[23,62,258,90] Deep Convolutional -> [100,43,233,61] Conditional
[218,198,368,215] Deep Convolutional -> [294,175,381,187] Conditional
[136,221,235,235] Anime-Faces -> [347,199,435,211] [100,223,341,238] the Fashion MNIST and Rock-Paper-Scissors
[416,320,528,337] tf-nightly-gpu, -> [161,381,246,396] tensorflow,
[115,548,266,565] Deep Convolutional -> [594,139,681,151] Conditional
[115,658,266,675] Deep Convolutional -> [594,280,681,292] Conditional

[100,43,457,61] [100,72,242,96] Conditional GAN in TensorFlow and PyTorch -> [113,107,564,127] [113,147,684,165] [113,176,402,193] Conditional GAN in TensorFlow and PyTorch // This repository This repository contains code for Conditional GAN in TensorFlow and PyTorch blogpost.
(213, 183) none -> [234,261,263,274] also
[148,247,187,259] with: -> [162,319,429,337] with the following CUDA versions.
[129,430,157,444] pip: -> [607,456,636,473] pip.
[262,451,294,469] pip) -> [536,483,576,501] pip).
...
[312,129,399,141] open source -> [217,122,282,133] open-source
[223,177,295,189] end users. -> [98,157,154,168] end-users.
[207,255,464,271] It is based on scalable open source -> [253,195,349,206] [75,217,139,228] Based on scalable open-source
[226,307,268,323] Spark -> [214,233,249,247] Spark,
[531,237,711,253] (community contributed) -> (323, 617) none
--
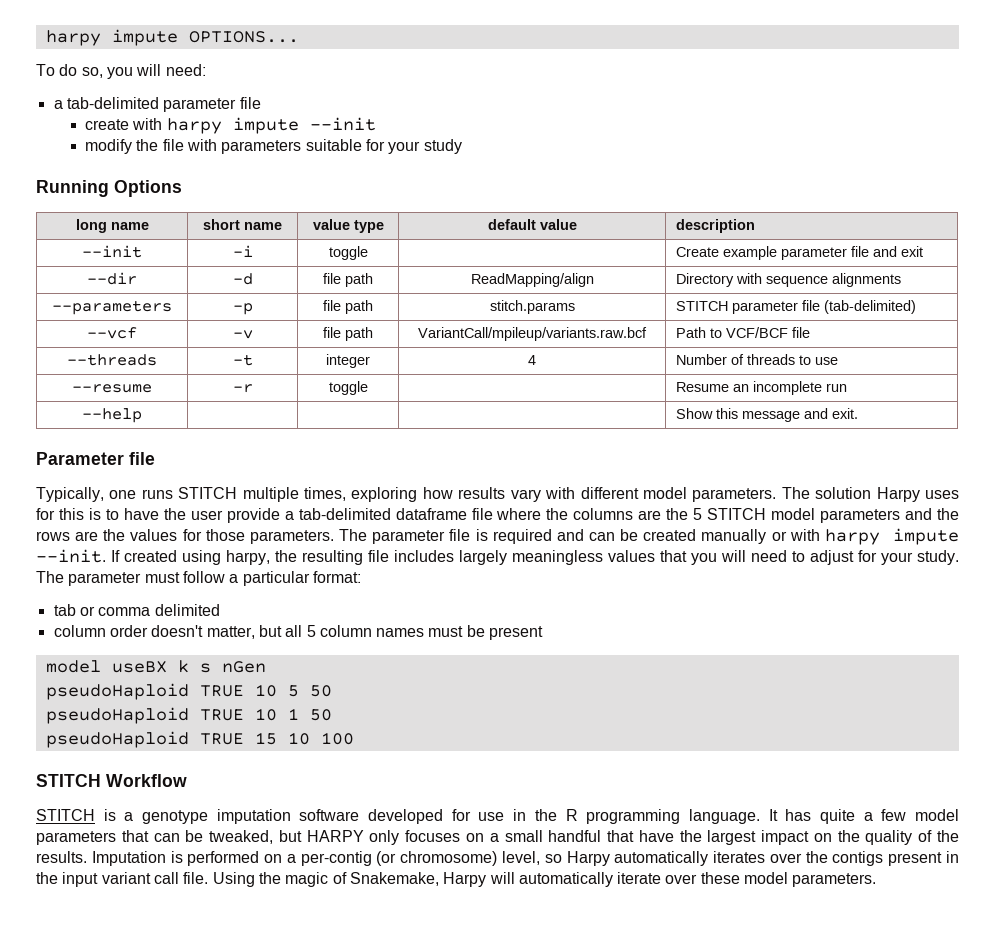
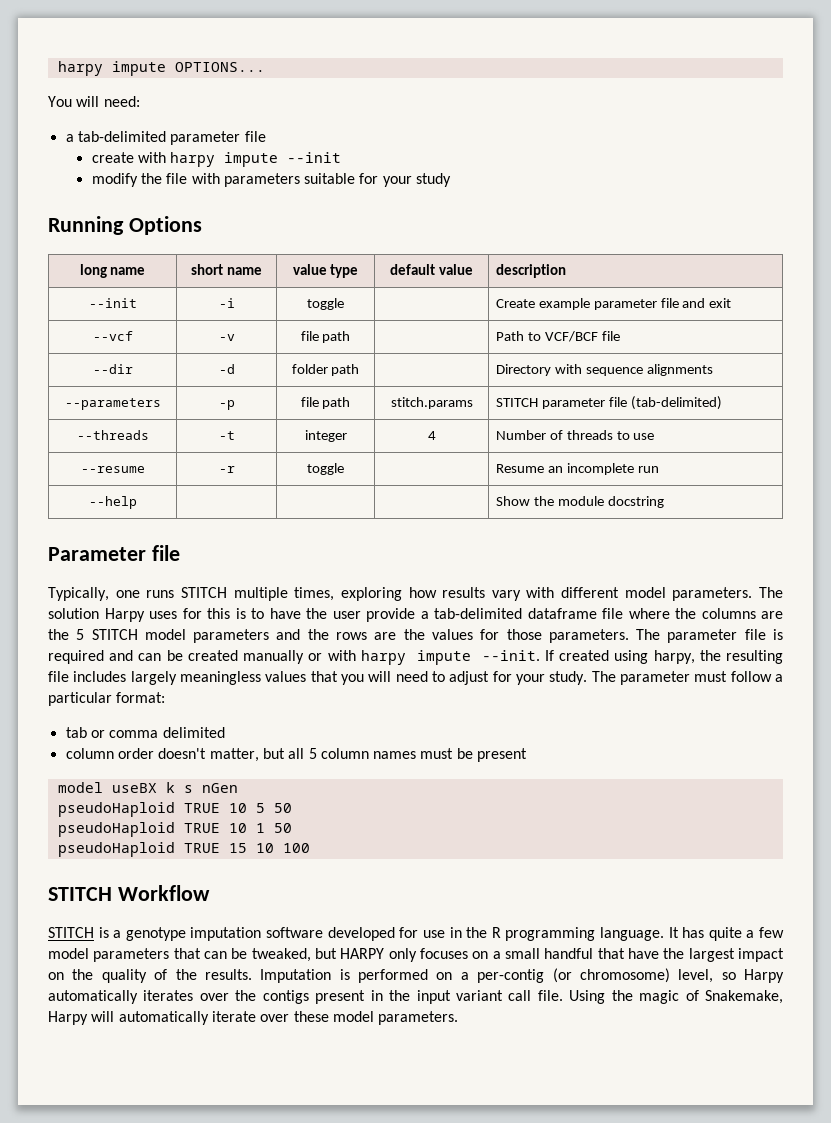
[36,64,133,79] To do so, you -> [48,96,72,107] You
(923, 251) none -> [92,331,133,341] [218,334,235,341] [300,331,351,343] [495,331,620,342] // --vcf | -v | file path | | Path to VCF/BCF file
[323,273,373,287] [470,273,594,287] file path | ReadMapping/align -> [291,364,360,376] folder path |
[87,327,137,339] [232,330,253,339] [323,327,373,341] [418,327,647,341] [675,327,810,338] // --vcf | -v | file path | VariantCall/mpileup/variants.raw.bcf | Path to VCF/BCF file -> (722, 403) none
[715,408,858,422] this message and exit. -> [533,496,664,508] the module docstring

• **WHAT IS BEING ASKED**: Would you copy out every line in the records that includes the string "Conditional"?

• **COMPLETED TASK**:
[23,62,258,90] Deep Convolutional -> [100,43,233,61] Conditional
[218,198,368,215] Deep Convolutional -> [294,175,381,187] Conditional
[115,548,266,565] Deep Convolutional -> [594,139,681,151] Conditional
[115,658,266,675] Deep Convolutional -> [594,280,681,292] Conditional
[100,43,457,61] [100,72,242,96] Conditional GAN in TensorFlow and PyTorch -> [113,107,564,127] [113,147,684,165] [113,176,402,193] Conditional GAN in TensorFlow and PyTorch // This repository This repository contains code for Conditional GAN in TensorFlow and PyTorch blogpost.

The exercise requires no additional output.